Input records:
----------
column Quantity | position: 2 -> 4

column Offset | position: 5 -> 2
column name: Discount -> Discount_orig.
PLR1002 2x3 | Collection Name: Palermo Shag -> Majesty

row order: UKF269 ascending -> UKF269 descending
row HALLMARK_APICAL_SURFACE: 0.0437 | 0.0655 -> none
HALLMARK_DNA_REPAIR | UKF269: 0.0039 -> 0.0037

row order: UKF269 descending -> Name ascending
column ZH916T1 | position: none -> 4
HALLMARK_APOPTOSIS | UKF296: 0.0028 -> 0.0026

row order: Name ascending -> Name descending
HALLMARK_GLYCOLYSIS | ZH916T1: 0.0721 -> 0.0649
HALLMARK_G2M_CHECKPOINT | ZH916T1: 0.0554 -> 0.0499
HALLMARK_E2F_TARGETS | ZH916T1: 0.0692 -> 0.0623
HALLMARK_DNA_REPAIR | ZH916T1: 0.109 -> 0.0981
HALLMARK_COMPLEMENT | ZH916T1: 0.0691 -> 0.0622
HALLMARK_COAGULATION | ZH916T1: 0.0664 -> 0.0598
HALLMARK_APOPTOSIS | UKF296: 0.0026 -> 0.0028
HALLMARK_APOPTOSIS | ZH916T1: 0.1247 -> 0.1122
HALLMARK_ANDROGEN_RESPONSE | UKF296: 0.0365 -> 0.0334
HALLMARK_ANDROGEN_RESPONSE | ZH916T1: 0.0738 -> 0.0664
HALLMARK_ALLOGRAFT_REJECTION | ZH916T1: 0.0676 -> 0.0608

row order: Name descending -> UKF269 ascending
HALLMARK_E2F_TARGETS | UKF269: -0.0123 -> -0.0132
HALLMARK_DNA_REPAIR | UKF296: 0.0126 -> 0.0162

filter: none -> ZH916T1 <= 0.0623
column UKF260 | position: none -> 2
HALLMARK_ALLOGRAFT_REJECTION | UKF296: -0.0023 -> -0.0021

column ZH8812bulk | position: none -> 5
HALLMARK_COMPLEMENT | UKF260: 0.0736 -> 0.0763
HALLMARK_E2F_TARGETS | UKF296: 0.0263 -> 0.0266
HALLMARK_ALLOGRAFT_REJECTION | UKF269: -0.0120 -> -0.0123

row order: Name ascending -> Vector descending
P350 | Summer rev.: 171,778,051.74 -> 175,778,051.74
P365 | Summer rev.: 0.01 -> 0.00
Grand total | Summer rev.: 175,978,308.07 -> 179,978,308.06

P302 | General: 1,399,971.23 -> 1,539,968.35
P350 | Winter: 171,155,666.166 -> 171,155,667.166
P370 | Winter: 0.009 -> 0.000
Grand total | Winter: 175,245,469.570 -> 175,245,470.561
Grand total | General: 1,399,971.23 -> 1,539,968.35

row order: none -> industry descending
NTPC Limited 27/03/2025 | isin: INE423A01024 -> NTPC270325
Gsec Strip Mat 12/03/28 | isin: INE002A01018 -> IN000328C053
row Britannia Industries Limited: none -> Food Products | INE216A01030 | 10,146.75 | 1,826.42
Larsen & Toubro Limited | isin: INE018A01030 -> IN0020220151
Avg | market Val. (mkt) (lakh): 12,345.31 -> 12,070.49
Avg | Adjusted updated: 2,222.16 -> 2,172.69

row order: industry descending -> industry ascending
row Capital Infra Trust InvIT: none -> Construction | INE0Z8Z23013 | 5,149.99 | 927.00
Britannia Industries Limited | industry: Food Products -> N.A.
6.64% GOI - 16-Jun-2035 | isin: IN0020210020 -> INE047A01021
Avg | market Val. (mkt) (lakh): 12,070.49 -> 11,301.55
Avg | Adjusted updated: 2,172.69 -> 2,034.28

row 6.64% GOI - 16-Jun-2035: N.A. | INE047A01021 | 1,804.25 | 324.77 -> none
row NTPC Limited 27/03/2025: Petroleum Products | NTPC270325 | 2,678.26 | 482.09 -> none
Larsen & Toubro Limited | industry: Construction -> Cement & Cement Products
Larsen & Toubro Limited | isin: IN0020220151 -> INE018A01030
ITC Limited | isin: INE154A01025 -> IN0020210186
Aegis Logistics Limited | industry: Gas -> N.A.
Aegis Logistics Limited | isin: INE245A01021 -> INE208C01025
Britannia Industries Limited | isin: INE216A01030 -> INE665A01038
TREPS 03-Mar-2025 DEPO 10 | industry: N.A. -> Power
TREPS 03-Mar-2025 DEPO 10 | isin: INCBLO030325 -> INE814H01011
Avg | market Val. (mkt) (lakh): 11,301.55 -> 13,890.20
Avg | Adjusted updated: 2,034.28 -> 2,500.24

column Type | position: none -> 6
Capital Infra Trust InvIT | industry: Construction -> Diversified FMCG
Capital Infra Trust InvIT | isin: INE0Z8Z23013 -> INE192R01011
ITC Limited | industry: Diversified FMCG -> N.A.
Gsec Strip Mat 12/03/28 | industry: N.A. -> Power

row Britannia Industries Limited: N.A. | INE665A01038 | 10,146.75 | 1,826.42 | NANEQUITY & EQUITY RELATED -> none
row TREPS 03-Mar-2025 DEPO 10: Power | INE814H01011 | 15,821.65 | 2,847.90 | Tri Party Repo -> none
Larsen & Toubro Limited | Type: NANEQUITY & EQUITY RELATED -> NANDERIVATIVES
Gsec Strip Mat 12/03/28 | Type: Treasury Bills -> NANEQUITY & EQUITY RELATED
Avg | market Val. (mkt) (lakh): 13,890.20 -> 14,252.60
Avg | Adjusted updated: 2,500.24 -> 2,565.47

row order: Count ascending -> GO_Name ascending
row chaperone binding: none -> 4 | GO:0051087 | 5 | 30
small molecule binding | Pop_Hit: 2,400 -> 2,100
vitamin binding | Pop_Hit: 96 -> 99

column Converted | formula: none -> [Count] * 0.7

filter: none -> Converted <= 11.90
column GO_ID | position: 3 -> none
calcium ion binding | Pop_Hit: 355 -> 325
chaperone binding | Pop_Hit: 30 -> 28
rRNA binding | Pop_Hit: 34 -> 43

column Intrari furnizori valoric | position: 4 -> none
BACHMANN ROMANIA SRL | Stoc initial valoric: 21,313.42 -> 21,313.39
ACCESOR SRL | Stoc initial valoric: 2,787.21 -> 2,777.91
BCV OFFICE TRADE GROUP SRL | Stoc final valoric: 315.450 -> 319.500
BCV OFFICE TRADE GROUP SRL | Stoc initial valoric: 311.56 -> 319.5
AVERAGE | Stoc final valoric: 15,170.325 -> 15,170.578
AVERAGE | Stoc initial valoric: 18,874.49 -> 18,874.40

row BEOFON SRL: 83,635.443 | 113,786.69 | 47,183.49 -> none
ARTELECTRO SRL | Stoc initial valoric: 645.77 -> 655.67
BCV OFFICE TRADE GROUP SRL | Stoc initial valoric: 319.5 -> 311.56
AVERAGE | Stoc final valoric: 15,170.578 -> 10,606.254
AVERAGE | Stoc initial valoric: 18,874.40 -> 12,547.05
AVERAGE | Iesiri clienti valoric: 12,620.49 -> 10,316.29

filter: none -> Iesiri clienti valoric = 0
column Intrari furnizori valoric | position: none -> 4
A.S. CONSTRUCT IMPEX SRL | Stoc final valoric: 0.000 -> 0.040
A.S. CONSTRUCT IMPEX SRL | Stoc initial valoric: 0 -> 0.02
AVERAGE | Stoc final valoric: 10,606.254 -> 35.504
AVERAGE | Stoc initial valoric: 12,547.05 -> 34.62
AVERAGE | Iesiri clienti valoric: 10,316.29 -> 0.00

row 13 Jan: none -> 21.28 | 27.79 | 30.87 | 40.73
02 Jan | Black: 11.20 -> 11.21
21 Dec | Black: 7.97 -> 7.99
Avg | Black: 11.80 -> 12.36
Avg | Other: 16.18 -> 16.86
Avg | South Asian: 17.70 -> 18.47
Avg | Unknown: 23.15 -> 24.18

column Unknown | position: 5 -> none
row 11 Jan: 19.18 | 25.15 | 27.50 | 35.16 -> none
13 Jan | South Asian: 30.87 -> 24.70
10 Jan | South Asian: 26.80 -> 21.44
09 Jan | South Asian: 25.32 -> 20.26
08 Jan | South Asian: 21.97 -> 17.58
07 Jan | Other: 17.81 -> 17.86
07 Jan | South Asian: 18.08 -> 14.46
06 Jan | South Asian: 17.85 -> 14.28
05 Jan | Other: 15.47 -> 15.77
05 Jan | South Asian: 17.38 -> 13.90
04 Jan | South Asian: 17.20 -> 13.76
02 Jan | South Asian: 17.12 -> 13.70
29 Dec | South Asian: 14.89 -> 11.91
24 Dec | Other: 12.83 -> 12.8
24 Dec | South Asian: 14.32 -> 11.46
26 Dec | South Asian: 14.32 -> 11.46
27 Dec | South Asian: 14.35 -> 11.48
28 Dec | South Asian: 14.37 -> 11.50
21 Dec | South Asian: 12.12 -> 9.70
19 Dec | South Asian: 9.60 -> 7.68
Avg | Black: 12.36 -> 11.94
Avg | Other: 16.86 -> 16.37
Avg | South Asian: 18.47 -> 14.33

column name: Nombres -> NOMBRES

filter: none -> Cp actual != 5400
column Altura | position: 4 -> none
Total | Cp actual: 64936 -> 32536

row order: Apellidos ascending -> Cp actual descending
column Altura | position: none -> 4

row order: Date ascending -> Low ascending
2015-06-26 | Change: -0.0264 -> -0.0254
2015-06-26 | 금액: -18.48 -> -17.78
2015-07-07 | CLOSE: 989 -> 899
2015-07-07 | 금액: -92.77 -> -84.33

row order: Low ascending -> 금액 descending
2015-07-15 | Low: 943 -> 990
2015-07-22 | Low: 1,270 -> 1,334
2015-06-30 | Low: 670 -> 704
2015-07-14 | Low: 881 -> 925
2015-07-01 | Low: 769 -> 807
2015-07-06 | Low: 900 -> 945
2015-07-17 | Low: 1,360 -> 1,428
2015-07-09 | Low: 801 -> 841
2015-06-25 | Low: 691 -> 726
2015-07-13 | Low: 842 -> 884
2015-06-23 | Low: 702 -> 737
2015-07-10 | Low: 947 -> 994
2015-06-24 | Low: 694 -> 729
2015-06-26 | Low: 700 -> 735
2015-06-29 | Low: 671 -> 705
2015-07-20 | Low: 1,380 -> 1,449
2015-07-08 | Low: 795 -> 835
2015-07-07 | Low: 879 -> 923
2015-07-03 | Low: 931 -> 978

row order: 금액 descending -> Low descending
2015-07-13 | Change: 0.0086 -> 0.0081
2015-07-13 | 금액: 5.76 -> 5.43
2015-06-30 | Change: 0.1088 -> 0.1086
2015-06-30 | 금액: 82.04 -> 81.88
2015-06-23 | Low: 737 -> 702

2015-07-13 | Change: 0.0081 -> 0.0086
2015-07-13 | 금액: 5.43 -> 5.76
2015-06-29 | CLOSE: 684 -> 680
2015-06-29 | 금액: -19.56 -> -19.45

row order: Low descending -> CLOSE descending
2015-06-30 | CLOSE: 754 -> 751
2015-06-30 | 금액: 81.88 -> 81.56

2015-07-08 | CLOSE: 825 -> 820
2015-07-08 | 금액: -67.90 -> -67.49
----------
Select every line of the material above holding the word "Aegis" and copy it.

Answer to the problem:
Aegis Logistics Limited | industry: Gas -> N.A.
Aegis Logistics Limited | isin: INE245A01021 -> INE208C01025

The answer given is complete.